BEGIN Data listing

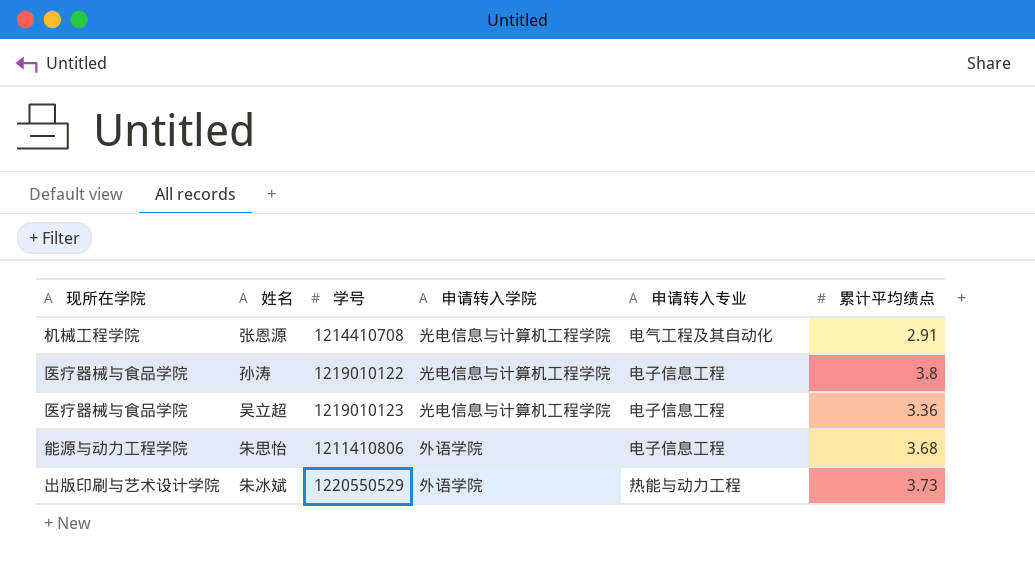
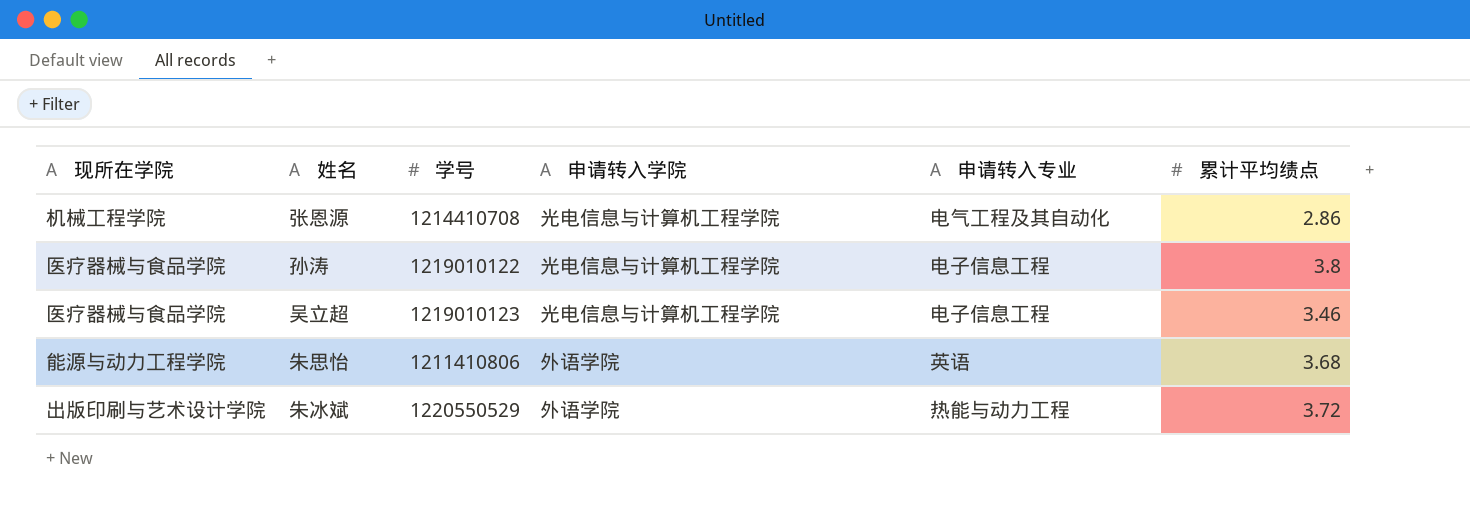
张恩源 | 累计平均绩点: 2.91 -> 2.86
吴立超 | 累计平均绩点: 3.36 -> 3.46
朱思怡 | 申请转入专业: 电子信息工程 -> 英语
朱冰斌 | 累计平均绩点: 3.73 -> 3.72

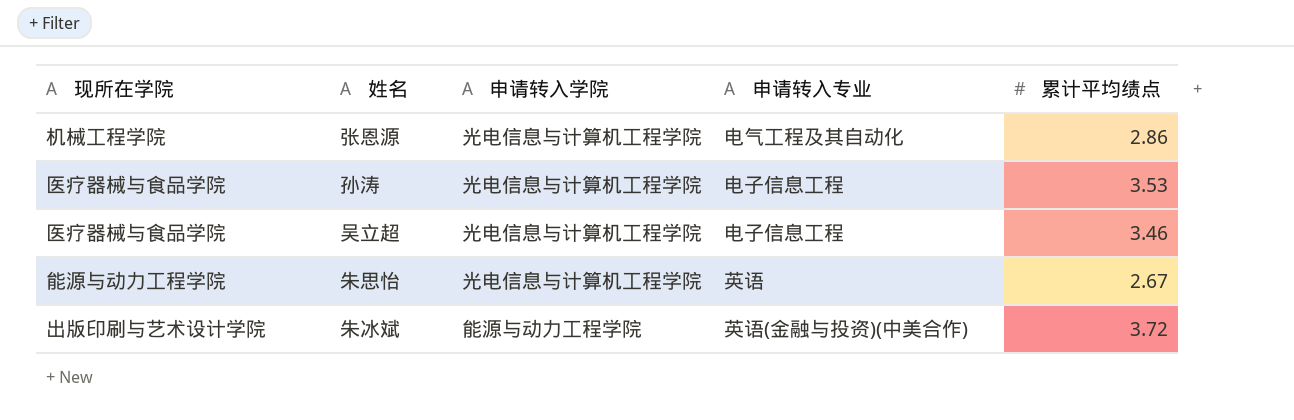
column 学号 | position: 3 -> none
孙涛 | 累计平均绩点: 3.8 -> 3.53
朱思怡 | 申请转入学院: 外语学院 -> 光电信息与计算机工程学院
朱思怡 | 累计平均绩点: 3.68 -> 2.67
朱冰斌 | 申请转入学院: 外语学院 -> 能源与动力工程学院
朱冰斌 | 申请转入专业: 热能与动力工程 -> 英语(金融与投资)(中美合作)

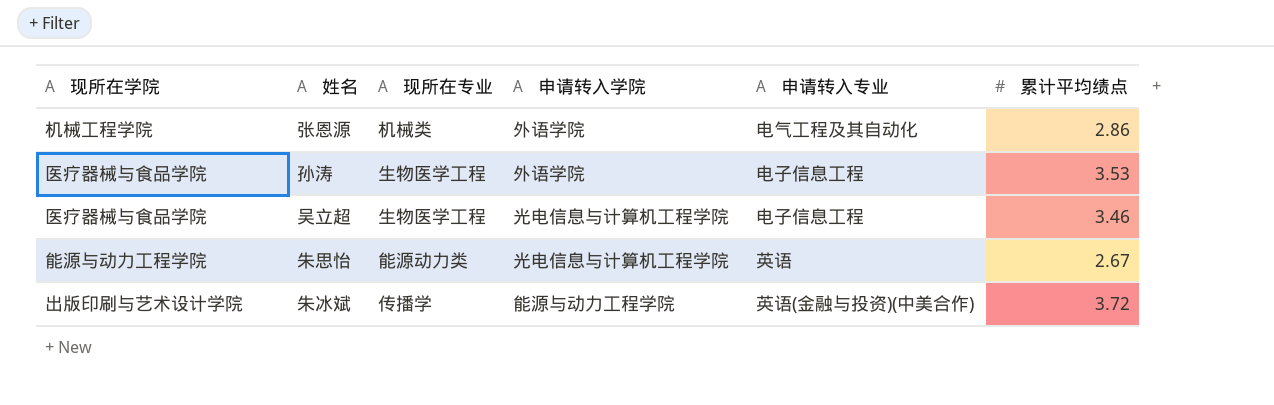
column 现所在专业 | position: none -> 3
张恩源 | 申请转入学院: 光电信息与计算机工程学院 -> 外语学院
孙涛 | 申请转入学院: 光电信息与计算机工程学院 -> 外语学院

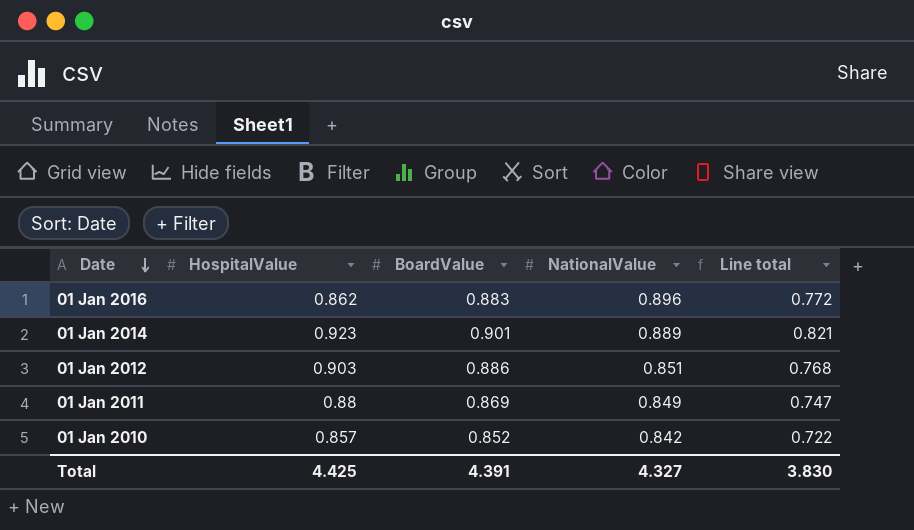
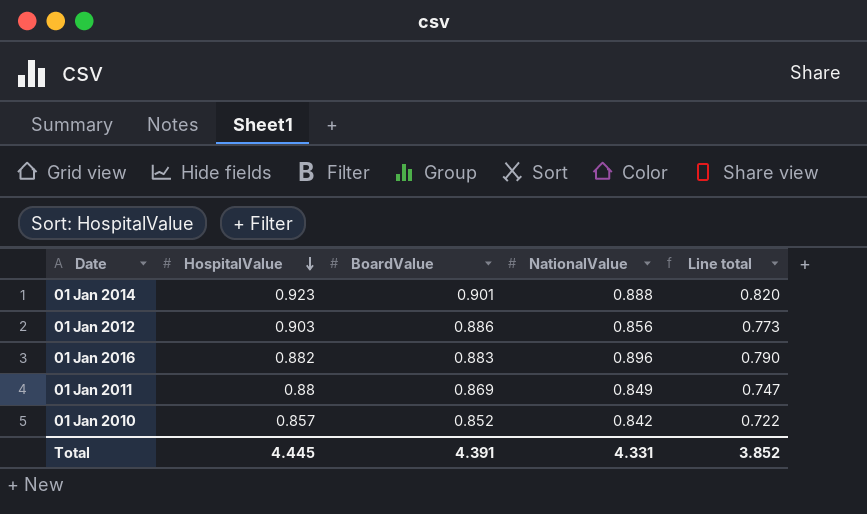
row order: Date descending -> HospitalValue descending
01 Jan 2014 | NationalValue: 0.889 -> 0.888
01 Jan 2014 | Line total: 0.821 -> 0.820
01 Jan 2012 | NationalValue: 0.851 -> 0.856
01 Jan 2012 | Line total: 0.768 -> 0.773
01 Jan 2016 | HospitalValue: 0.862 -> 0.882
01 Jan 2016 | Line total: 0.772 -> 0.790
Total | HospitalValue: 4.425 -> 4.445
Total | NationalValue: 4.327 -> 4.331
Total | Line total: 3.830 -> 3.852

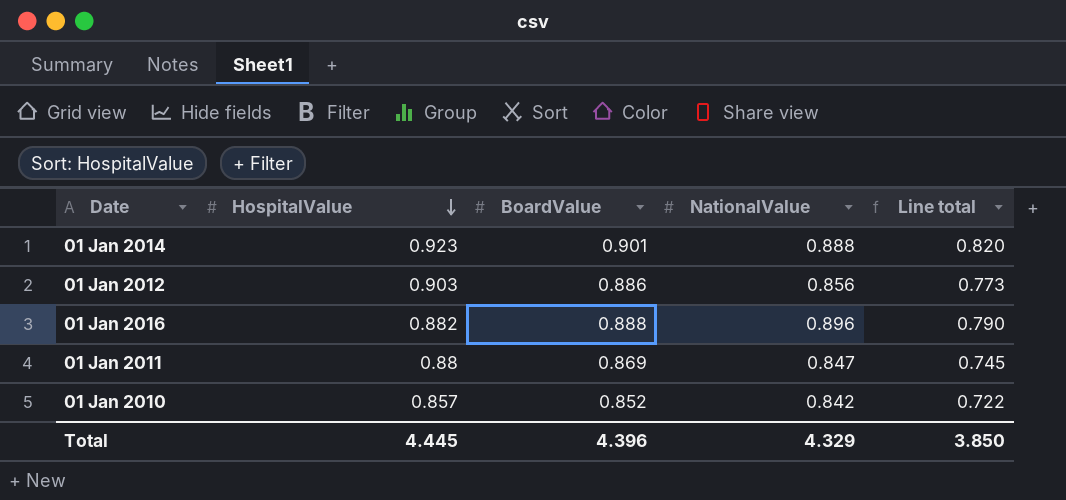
01 Jan 2016 | BoardValue: 0.883 -> 0.888
01 Jan 2011 | NationalValue: 0.849 -> 0.847
01 Jan 2011 | Line total: 0.747 -> 0.745
Total | BoardValue: 4.391 -> 4.396
Total | NationalValue: 4.331 -> 4.329
Total | Line total: 3.852 -> 3.850

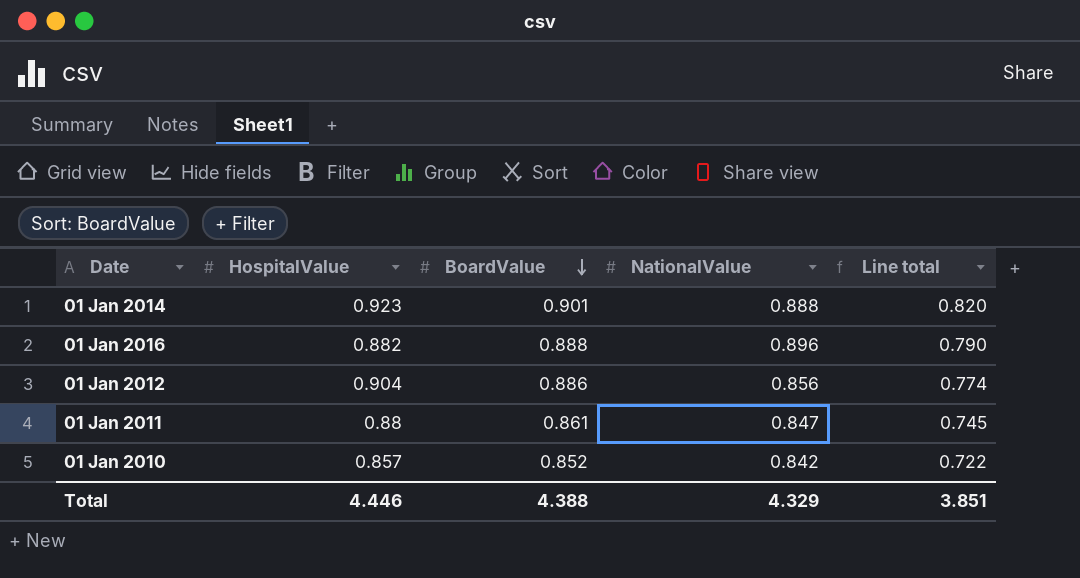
row order: HospitalValue descending -> BoardValue descending
01 Jan 2012 | HospitalValue: 0.903 -> 0.904
01 Jan 2012 | Line total: 0.773 -> 0.774
01 Jan 2011 | BoardValue: 0.869 -> 0.861
Total | HospitalValue: 4.445 -> 4.446
Total | BoardValue: 4.396 -> 4.388
Total | Line total: 3.850 -> 3.851

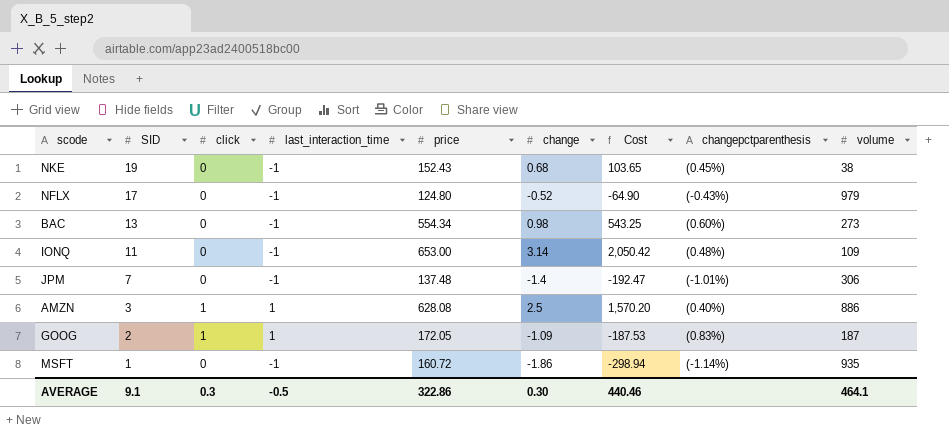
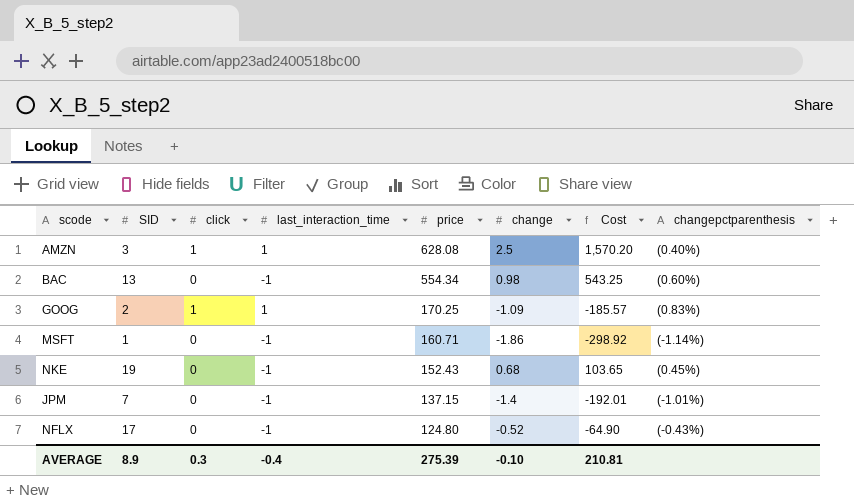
row order: SID descending -> price descending
column volume | position: 9 -> none
row IONQ: 11 | 0 | -1 | 653.00 | 3.14 | 2,050.42 | (0.48%) | 109 -> none
GOOG | price: 172.05 -> 170.25
GOOG | Cost: -187.53 -> -185.57
MSFT | price: 160.72 -> 160.71
MSFT | Cost: -298.94 -> -298.92
JPM | price: 137.48 -> 137.15
JPM | Cost: -192.47 -> -192.01
AVERAGE | SID: 9.1 -> 8.9
AVERAGE | last_interaction_time: -0.5 -> -0.4
AVERAGE | price: 322.86 -> 275.39
AVERAGE | change: 0.30 -> -0.10
AVERAGE | Cost: 440.46 -> 210.81

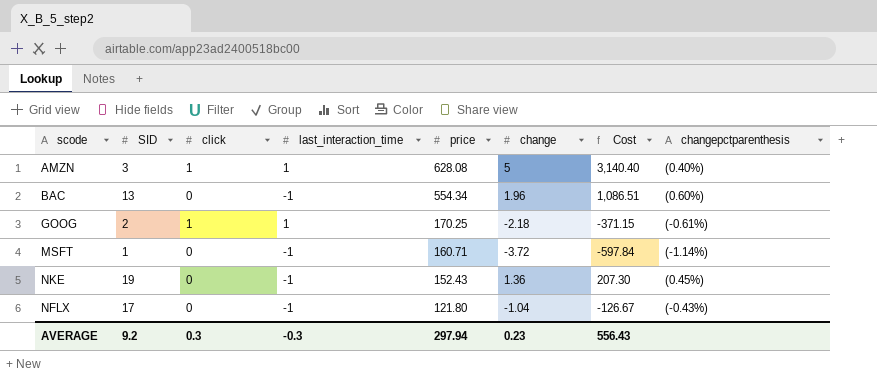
row JPM: 7 | 0 | -1 | 137.15 | -1.4 | -192.01 | (-1.01%) -> none
AMZN | change: 2.5 -> 5
AMZN | Cost: 1,570.20 -> 3,140.40
BAC | change: 0.98 -> 1.96
BAC | Cost: 543.25 -> 1,086.51
GOOG | change: -1.09 -> -2.18
GOOG | Cost: -185.57 -> -371.15
GOOG | changepctparenthesis: (0.83%) -> (-0.61%)
MSFT | change: -1.86 -> -3.72
MSFT | Cost: -298.92 -> -597.84
NKE | change: 0.68 -> 1.36
NKE | Cost: 103.65 -> 207.30
NFLX | price: 124.80 -> 121.80
NFLX | change: -0.52 -> -1.04
NFLX | Cost: -64.90 -> -126.67
AVERAGE | SID: 8.9 -> 9.2
AVERAGE | last_interaction_time: -0.4 -> -0.3
AVERAGE | price: 275.39 -> 297.94
AVERAGE | change: -0.10 -> 0.23
AVERAGE | Cost: 210.81 -> 556.43

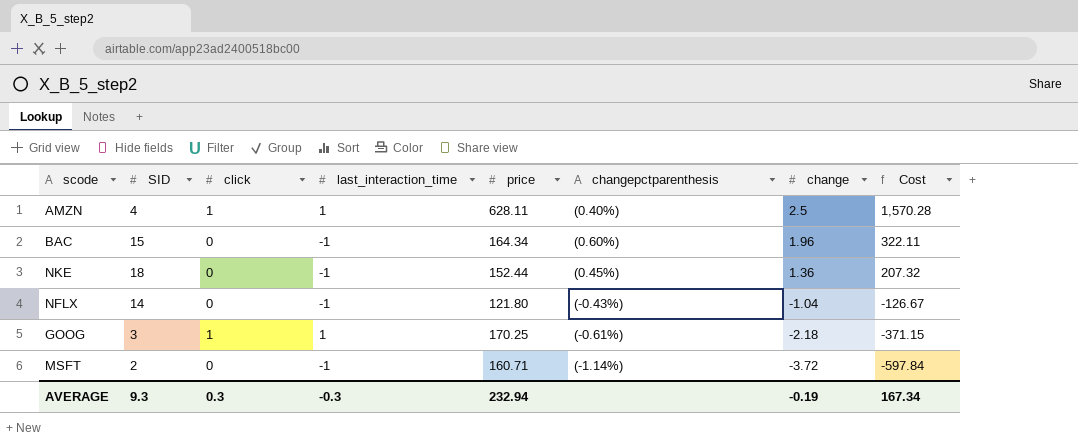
row order: price descending -> change descending
column changepctparenthesis | position: 8 -> 6
AMZN | SID: 3 -> 4
AMZN | price: 628.08 -> 628.11
AMZN | change: 5 -> 2.5
AMZN | Cost: 3,140.40 -> 1,570.28
BAC | SID: 13 -> 15
BAC | price: 554.34 -> 164.34
BAC | Cost: 1,086.51 -> 322.11
NKE | SID: 19 -> 18
NKE | price: 152.43 -> 152.44
NKE | Cost: 207.30 -> 207.32
NFLX | SID: 17 -> 14
GOOG | SID: 2 -> 3
MSFT | SID: 1 -> 2
AVERAGE | SID: 9.2 -> 9.3
AVERAGE | price: 297.94 -> 232.94
AVERAGE | change: 0.23 -> -0.19
AVERAGE | Cost: 556.43 -> 167.34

END Data listing

| Work to complete |
None of the pictures belong in the copy; transcribe the rest of the data exactly.

| Written response |
张恩源 | 累计平均绩点: 2.91 -> 2.86
吴立超 | 累计平均绩点: 3.36 -> 3.46
朱思怡 | 申请转入专业: 电子信息工程 -> 英语
朱冰斌 | 累计平均绩点: 3.73 -> 3.72

column 学号 | position: 3 -> none
孙涛 | 累计平均绩点: 3.8 -> 3.53
朱思怡 | 申请转入学院: 外语学院 -> 光电信息与计算机工程学院
朱思怡 | 累计平均绩点: 3.68 -> 2.67
朱冰斌 | 申请转入学院: 外语学院 -> 能源与动力工程学院
朱冰斌 | 申请转入专业: 热能与动力工程 -> 英语(金融与投资)(中美合作)

column 现所在专业 | position: none -> 3
张恩源 | 申请转入学院: 光电信息与计算机工程学院 -> 外语学院
孙涛 | 申请转入学院: 光电信息与计算机工程学院 -> 外语学院

row order: Date descending -> HospitalValue descending
01 Jan 2014 | NationalValue: 0.889 -> 0.888
01 Jan 2014 | Line total: 0.821 -> 0.820
01 Jan 2012 | NationalValue: 0.851 -> 0.856
01 Jan 2012 | Line total: 0.768 -> 0.773
01 Jan 2016 | HospitalValue: 0.862 -> 0.882
01 Jan 2016 | Line total: 0.772 -> 0.790
Total | HospitalValue: 4.425 -> 4.445
Total | NationalValue: 4.327 -> 4.331
Total | Line total: 3.830 -> 3.852

01 Jan 2016 | BoardValue: 0.883 -> 0.888
01 Jan 2011 | NationalValue: 0.849 -> 0.847
01 Jan 2011 | Line total: 0.747 -> 0.745
Total | BoardValue: 4.391 -> 4.396
Total | NationalValue: 4.331 -> 4.329
Total | Line total: 3.852 -> 3.850

row order: HospitalValue descending -> BoardValue descending
01 Jan 2012 | HospitalValue: 0.903 -> 0.904
01 Jan 2012 | Line total: 0.773 -> 0.774
01 Jan 2011 | BoardValue: 0.869 -> 0.861
Total | HospitalValue: 4.445 -> 4.446
Total | BoardValue: 4.396 -> 4.388
Total | Line total: 3.850 -> 3.851

row order: SID descending -> price descending
column volume | position: 9 -> none
row IONQ: 11 | 0 | -1 | 653.00 | 3.14 | 2,050.42 | (0.48%) | 109 -> none
GOOG | price: 172.05 -> 170.25
GOOG | Cost: -187.53 -> -185.57
MSFT | price: 160.72 -> 160.71
MSFT | Cost: -298.94 -> -298.92
JPM | price: 137.48 -> 137.15
JPM | Cost: -192.47 -> -192.01
AVERAGE | SID: 9.1 -> 8.9
AVERAGE | last_interaction_time: -0.5 -> -0.4
AVERAGE | price: 322.86 -> 275.39
AVERAGE | change: 0.30 -> -0.10
AVERAGE | Cost: 440.46 -> 210.81

row JPM: 7 | 0 | -1 | 137.15 | -1.4 | -192.01 | (-1.01%) -> none
AMZN | change: 2.5 -> 5
AMZN | Cost: 1,570.20 -> 3,140.40
BAC | change: 0.98 -> 1.96
BAC | Cost: 543.25 -> 1,086.51
GOOG | change: -1.09 -> -2.18
GOOG | Cost: -185.57 -> -371.15
GOOG | changepctparenthesis: (0.83%) -> (-0.61%)
MSFT | change: -1.86 -> -3.72
MSFT | Cost: -298.92 -> -597.84
NKE | change: 0.68 -> 1.36
NKE | Cost: 103.65 -> 207.30
NFLX | price: 124.80 -> 121.80
NFLX | change: -0.52 -> -1.04
NFLX | Cost: -64.90 -> -126.67
AVERAGE | SID: 8.9 -> 9.2
AVERAGE | last_interaction_time: -0.4 -> -0.3
AVERAGE | price: 275.39 -> 297.94
AVERAGE | change: -0.10 -> 0.23
AVERAGE | Cost: 210.81 -> 556.43

row order: price descending -> change descending
column changepctparenthesis | position: 8 -> 6
AMZN | SID: 3 -> 4
AMZN | price: 628.08 -> 628.11
AMZN | change: 5 -> 2.5
AMZN | Cost: 3,140.40 -> 1,570.28
BAC | SID: 13 -> 15
BAC | price: 554.34 -> 164.34
BAC | Cost: 1,086.51 -> 322.11
NKE | SID: 19 -> 18
NKE | price: 152.43 -> 152.44
NKE | Cost: 207.30 -> 207.32
NFLX | SID: 17 -> 14
GOOG | SID: 2 -> 3
MSFT | SID: 1 -> 2
AVERAGE | SID: 9.2 -> 9.3
AVERAGE | price: 297.94 -> 232.94
AVERAGE | change: 0.23 -> -0.19
AVERAGE | Cost: 556.43 -> 167.34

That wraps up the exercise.